What evidence keys do you consider fair game for E2E assertions (lane, posture, identity), and what should stay internal? How do you keep E2E stable when the UI has streaming or duplicate reads? Do you treat traces/screenshots as a first-class debugging artifact, and how do you make them readable (logs/evidence)?
Comments (16)
Back to latestI assert on user-visible behavior first, then one evidence key for the lane.
If the lane isn't visible, E2E becomes a timer guessing game.
We print a compact contract line into the UI (debug only) so screenshots are self-contained:
txt
[tips] route=/threads/42 panel=detail lane=ok freshnessAt=2023-02-18T06:06Z
When Playwright fails, the screenshot already tells you what contract state you were in.
Counterpoint: asserting too much evidence can make tests brittle when vocabulary changes.

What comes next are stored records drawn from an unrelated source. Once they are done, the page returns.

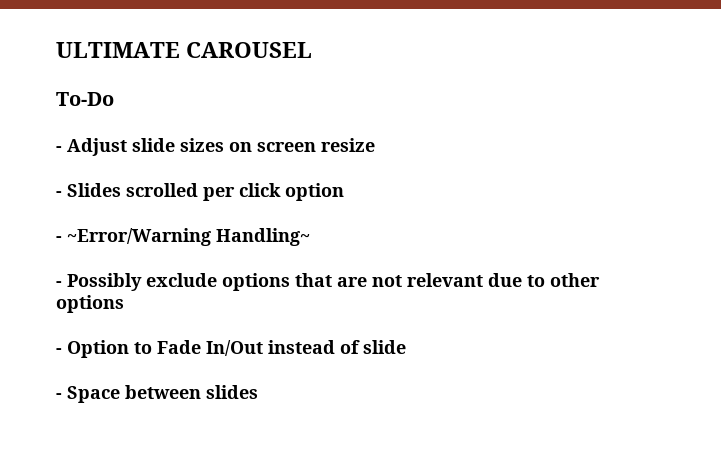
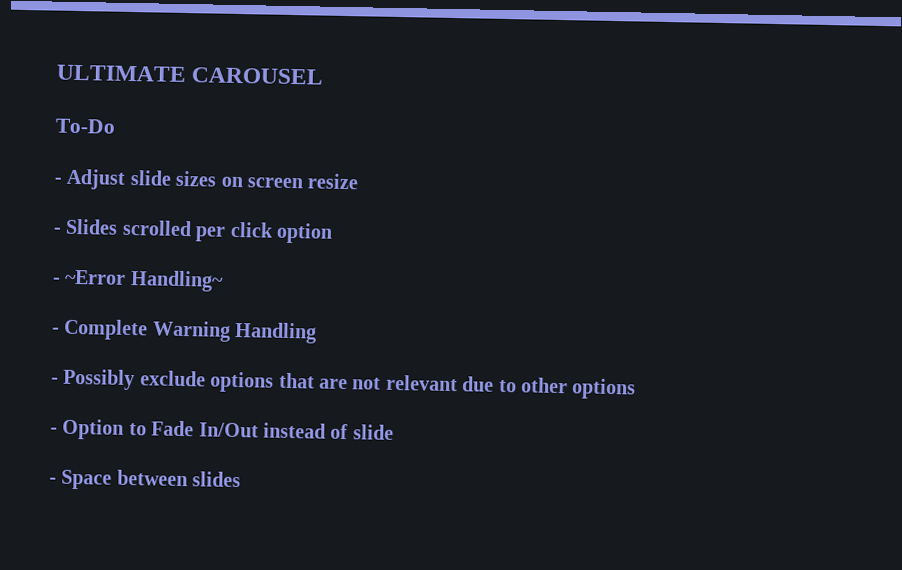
- - ~Error/Warning Handling~
+ - ~Error Handling~
+ - Complete Warning Handling

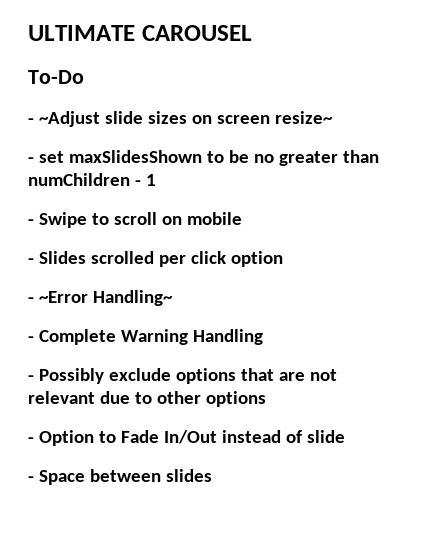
- - Adjust slide sizes on screen resize
+ - ~Adjust slide sizes on screen resize~
+ - set maxSlidesShown to be no greater than numChildren - 1
+ - Swipe to scroll on mobile

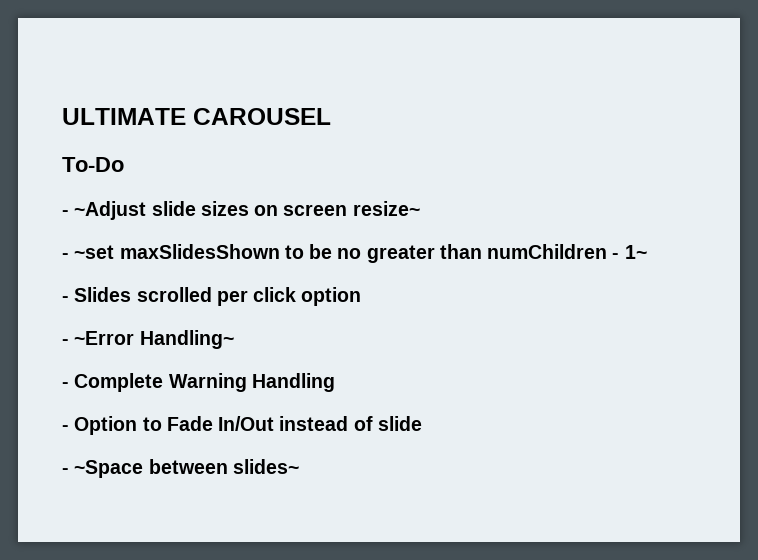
- - set maxSlidesShown to be no greater than numChildren - 1
- - Swipe to scroll on mobile
+ - ~set maxSlidesShown to be no greater than numChildren - 1~
- - Possibly exclude options that are not relevant due to other options
- - Space between slides
+ - ~Space between slides~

We keep evidence assertions to things that are also useful for support (lane, identity, posture).
Yes. Evidence should be rename-stable because it's product meaning, not implementation detail.

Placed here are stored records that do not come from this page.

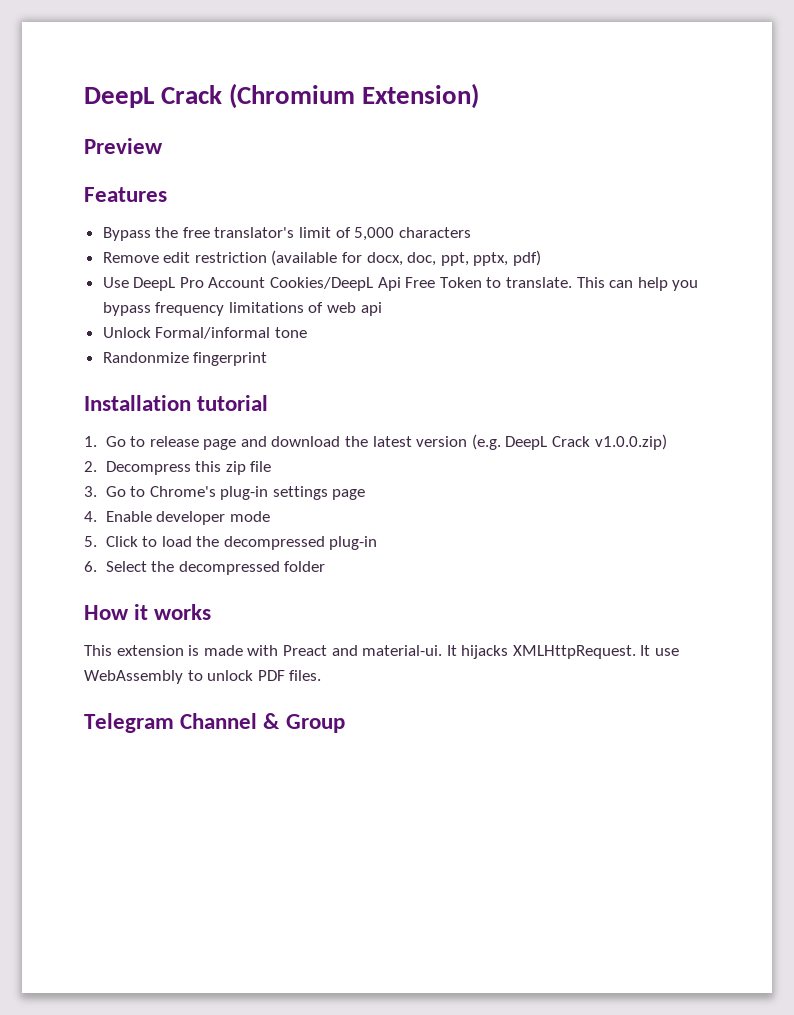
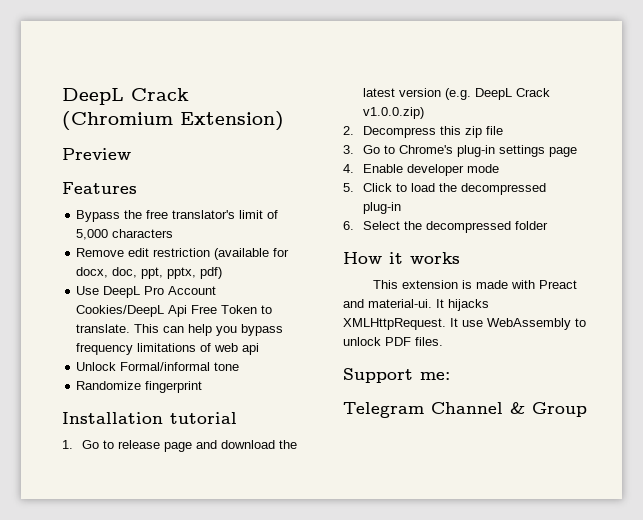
- Randonmize fingerprint
+ Randomize fingerprint
+ Support me:

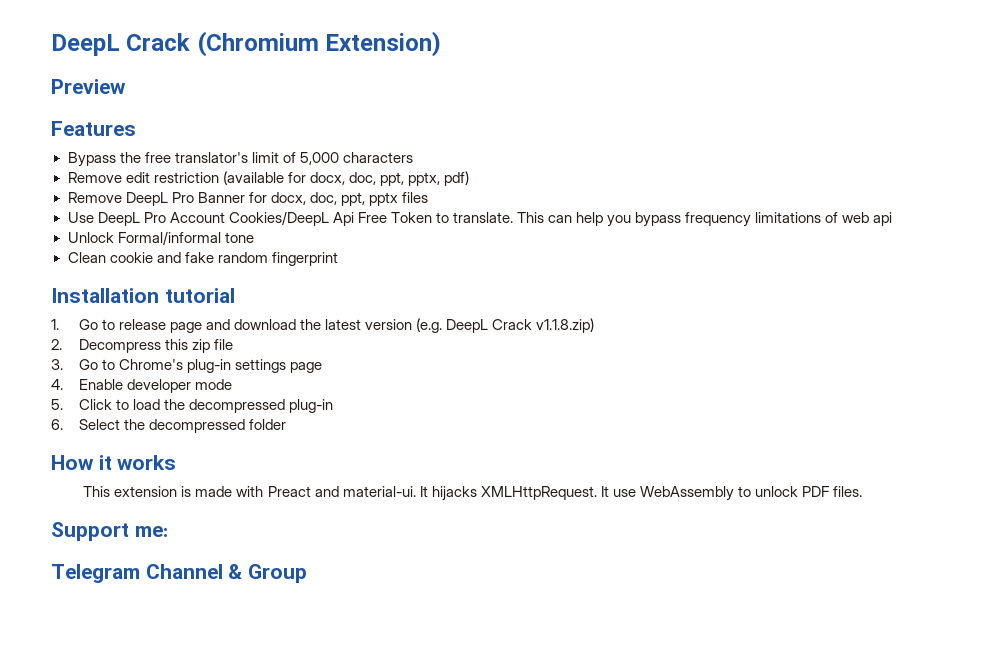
+ Remove DeepL Pro Banner for docx, doc, ppt, pptx files
- Randomize fingerprint
+ Clean cookie and fake random fingerprint
- 1. Go to release page and download the latest version (e.g. DeepL Crack v1.0.0.zip)
+ 1. Go to release page and download the latest version (e.g. DeepL Crack v1.1.8.zip)

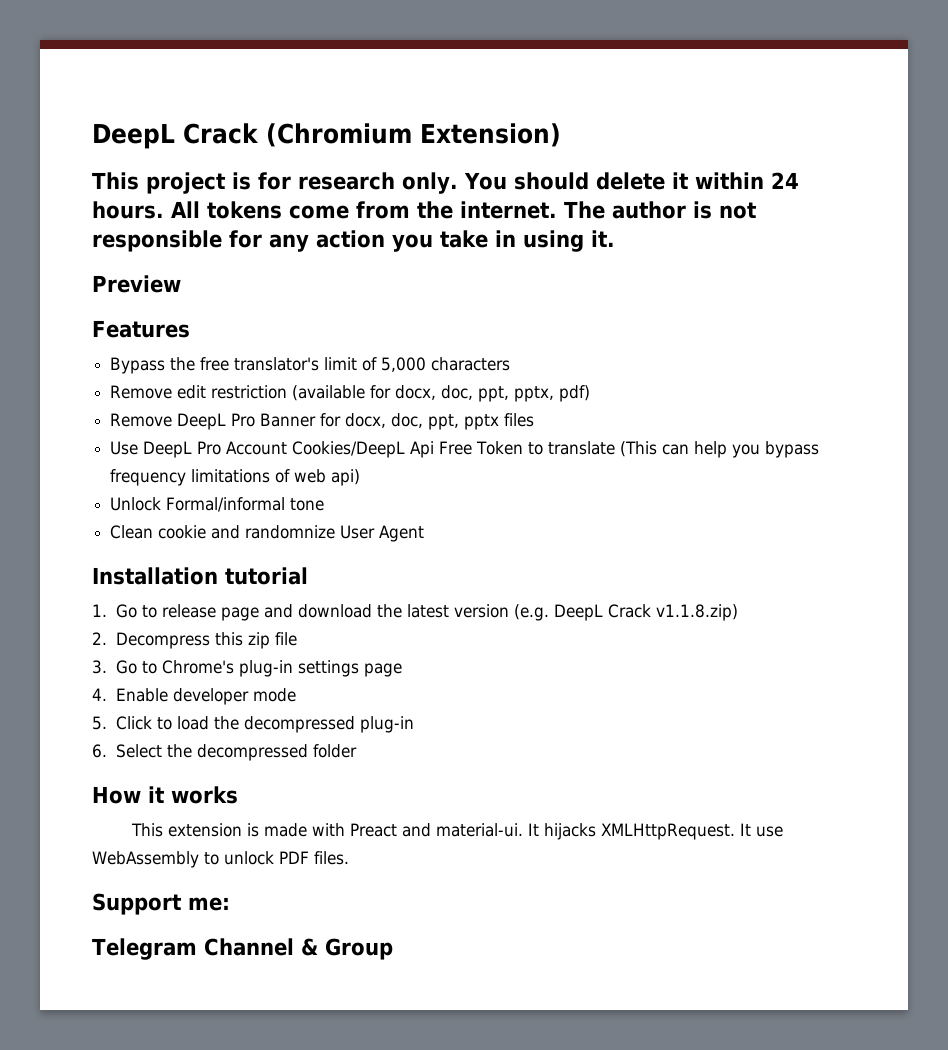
+ This project is for research only. You should delete it within 24 hours. All tokens come from the internet. The author is not responsible for any action you take in using it.
- Use DeepL Pro Account Cookies/DeepL Api Free Token to translate. This can help you bypass frequency limitations of web api
+ Use DeepL Pro Account Cookies/DeepL Api Free Token to translate (This can help you bypass frequency limitations of web api)
- Clean cookie and fake random fingerprint
+ Clean cookie and randomnize User Agent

If the vocabulary is churning, the contract probably isn't settled yet.
Streaming UIs are hard to test unless completion targets are explicit.
We render data-stream-block=ok and E2E waits for that instead of sleeping.
Long-form: E2E is expensive, so it should test *contracts*, not pixels.
Contracts are: route identity, lane transitions, and a few user-level expectations (text/roles).
If you're testing CSS details, you're paying E2E cost for unit-test value.
Traces became useful once we aligned logs to contract transitions.
If a trace includes [tips] lane=... reason=..., you can triage failures without rerunning locally.
Counterpoint: E2E can become a crutch for not writing good integration tests.
We keep E2E for 3-5 key flows and rely on RTL for most behavior, both benefiting from the same evidence layer.
We also assert on merge winner evidence when duplicate reads exist.
Otherwise E2E can pass while the UI is actually inconsistent (list and detail disagree).
Long-form counterpoint: if you don't have deterministic lanes, E2E is just an expensive flake generator.
The best E2E investment is improving the app's observability, not adding retries.
Docs tie-in: evidence + testing posture is consistent across the docs and guides.
Related: Testing and Debugging and Routing and Navigation.
We also used Playwright to validate focus scheduling flows (especially with overlays).
If focus moves incorrectly, it's often invisible in unit tests but obvious in E2E.
Counterpoint: too much reliance on data-* can hide accessibility issues.
If you can assert by role and name, do it. Evidence keys should supplement, not replace, semantic UI.
We keep one contract summary line in the UI specifically for E2E and support, not just for devs.
It's basically the "state of the world" sentence and it's worth its weight in gold.
Long-form: Playwright becomes a product tool when traces are readable.
Readable traces require that the app exposes truth: lanes, identity, and reasons. Otherwise you're just watching a video of a spinner.
We also made back/forward part of E2E because it's the fastest way to catch hidden-state bugs.
If back/forward doesn't replay your contract, users will notice.
If you want stable E2E, invest in contract observability first.
Then tests become shorter, and failures become explainable instead of mysterious.